The response should contain all of the records, copied exactly, and none of the images.

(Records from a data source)
Content starts

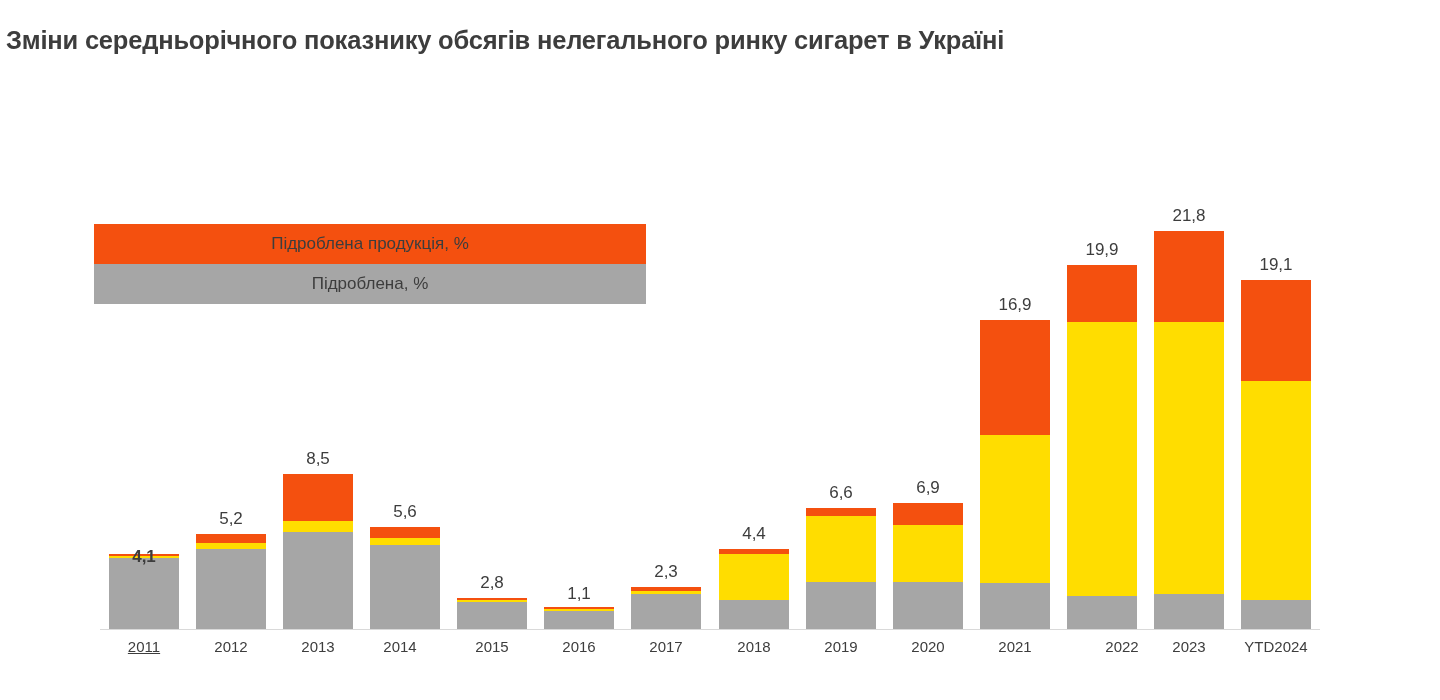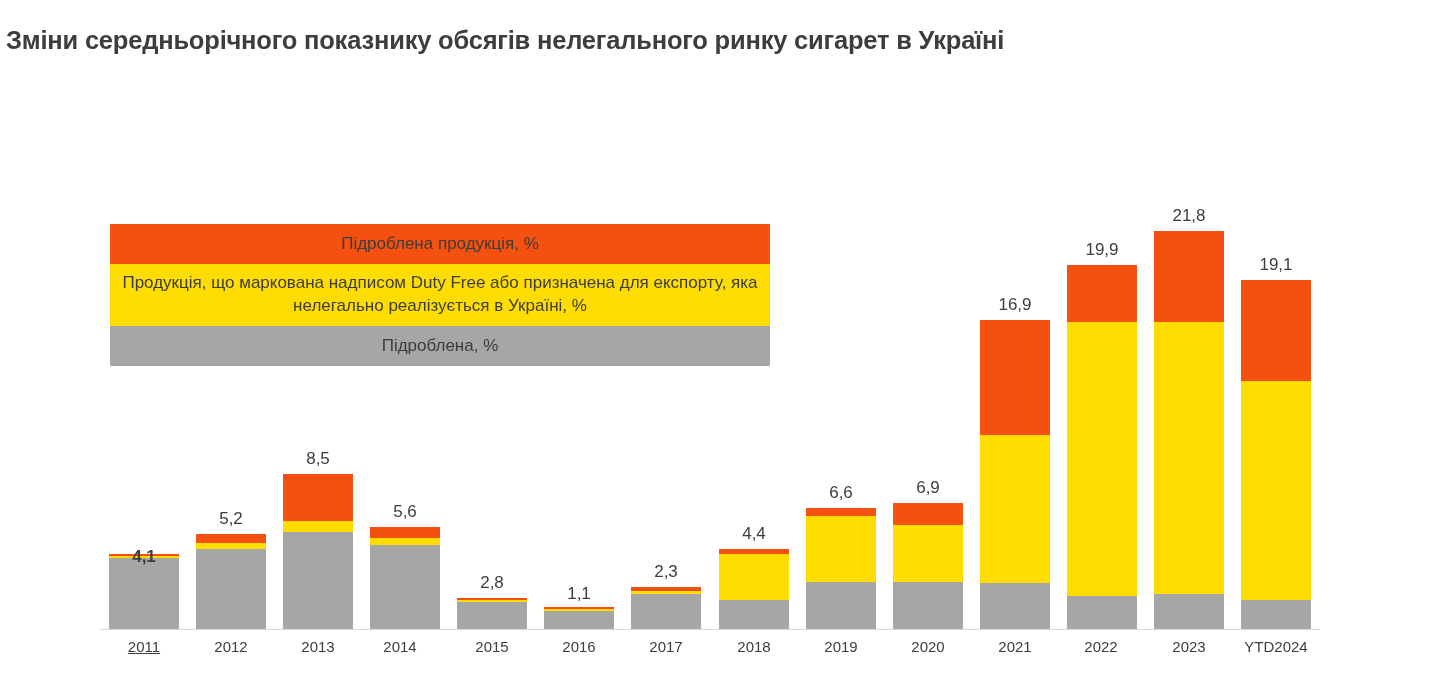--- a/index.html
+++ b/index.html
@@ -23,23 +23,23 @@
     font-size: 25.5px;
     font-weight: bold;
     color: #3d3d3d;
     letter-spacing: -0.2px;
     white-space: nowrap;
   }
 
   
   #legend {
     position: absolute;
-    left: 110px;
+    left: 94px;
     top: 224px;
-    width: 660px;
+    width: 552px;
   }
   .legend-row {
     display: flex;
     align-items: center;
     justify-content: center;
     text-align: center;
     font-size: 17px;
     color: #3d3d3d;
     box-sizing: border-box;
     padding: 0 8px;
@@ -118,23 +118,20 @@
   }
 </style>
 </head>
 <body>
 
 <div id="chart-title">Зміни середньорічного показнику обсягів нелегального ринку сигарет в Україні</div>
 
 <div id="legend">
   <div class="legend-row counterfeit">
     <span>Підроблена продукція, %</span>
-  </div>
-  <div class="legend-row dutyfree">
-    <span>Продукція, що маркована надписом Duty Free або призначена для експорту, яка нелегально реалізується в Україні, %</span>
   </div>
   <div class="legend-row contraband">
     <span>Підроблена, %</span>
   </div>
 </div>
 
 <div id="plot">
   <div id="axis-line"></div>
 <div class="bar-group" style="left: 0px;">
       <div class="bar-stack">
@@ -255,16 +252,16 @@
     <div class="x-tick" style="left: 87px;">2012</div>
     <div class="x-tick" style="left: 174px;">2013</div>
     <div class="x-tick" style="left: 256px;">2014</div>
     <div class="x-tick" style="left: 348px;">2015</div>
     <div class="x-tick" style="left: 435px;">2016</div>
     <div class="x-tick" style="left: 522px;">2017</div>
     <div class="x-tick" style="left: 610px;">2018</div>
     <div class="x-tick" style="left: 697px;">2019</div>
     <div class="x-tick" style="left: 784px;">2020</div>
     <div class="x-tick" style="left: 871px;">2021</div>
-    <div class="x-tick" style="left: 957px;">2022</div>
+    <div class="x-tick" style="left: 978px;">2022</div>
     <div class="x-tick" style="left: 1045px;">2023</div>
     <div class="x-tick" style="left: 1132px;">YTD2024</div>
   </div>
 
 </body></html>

Content ends

## RESULT OF THIS EXERCISE
--- a/index.html
+++ b/index.html
@@ -23,23 +23,23 @@
     font-size: 25.5px;
     font-weight: bold;
     color: #3d3d3d;
     letter-spacing: -0.2px;
     white-space: nowrap;
   }
 
   
   #legend {
     position: absolute;
-    left: 110px;
+    left: 94px;
     top: 224px;
-    width: 660px;
+    width: 552px;
   }
   .legend-row {
     display: flex;
     align-items: center;
     justify-content: center;
     text-align: center;
     font-size: 17px;
     color: #3d3d3d;
     box-sizing: border-box;
     padding: 0 8px;
@@ -118,23 +118,20 @@
   }
 </style>
 </head>
 <body>
 
 <div id="chart-title">Зміни середньорічного показнику обсягів нелегального ринку сигарет в Україні</div>
 
 <div id="legend">
   <div class="legend-row counterfeit">
     <span>Підроблена продукція, %</span>
-  </div>
-  <div class="legend-row dutyfree">
-    <span>Продукція, що маркована надписом Duty Free або призначена для експорту, яка нелегально реалізується в Україні, %</span>
   </div>
   <div class="legend-row contraband">
     <span>Підроблена, %</span>
   </div>
 </div>
 
 <div id="plot">
   <div id="axis-line"></div>
 <div class="bar-group" style="left: 0px;">
       <div class="bar-stack">
@@ -255,16 +252,16 @@
     <div class="x-tick" style="left: 87px;">2012</div>
     <div class="x-tick" style="left: 174px;">2013</div>
     <div class="x-tick" style="left: 256px;">2014</div>
     <div class="x-tick" style="left: 348px;">2015</div>
     <div class="x-tick" style="left: 435px;">2016</div>
     <div class="x-tick" style="left: 522px;">2017</div>
     <div class="x-tick" style="left: 610px;">2018</div>
     <div class="x-tick" style="left: 697px;">2019</div>
     <div class="x-tick" style="left: 784px;">2020</div>
     <div class="x-tick" style="left: 871px;">2021</div>
-    <div class="x-tick" style="left: 957px;">2022</div>
+    <div class="x-tick" style="left: 978px;">2022</div>
     <div class="x-tick" style="left: 1045px;">2023</div>
     <div class="x-tick" style="left: 1132px;">YTD2024</div>
   </div>
 
 </body></html>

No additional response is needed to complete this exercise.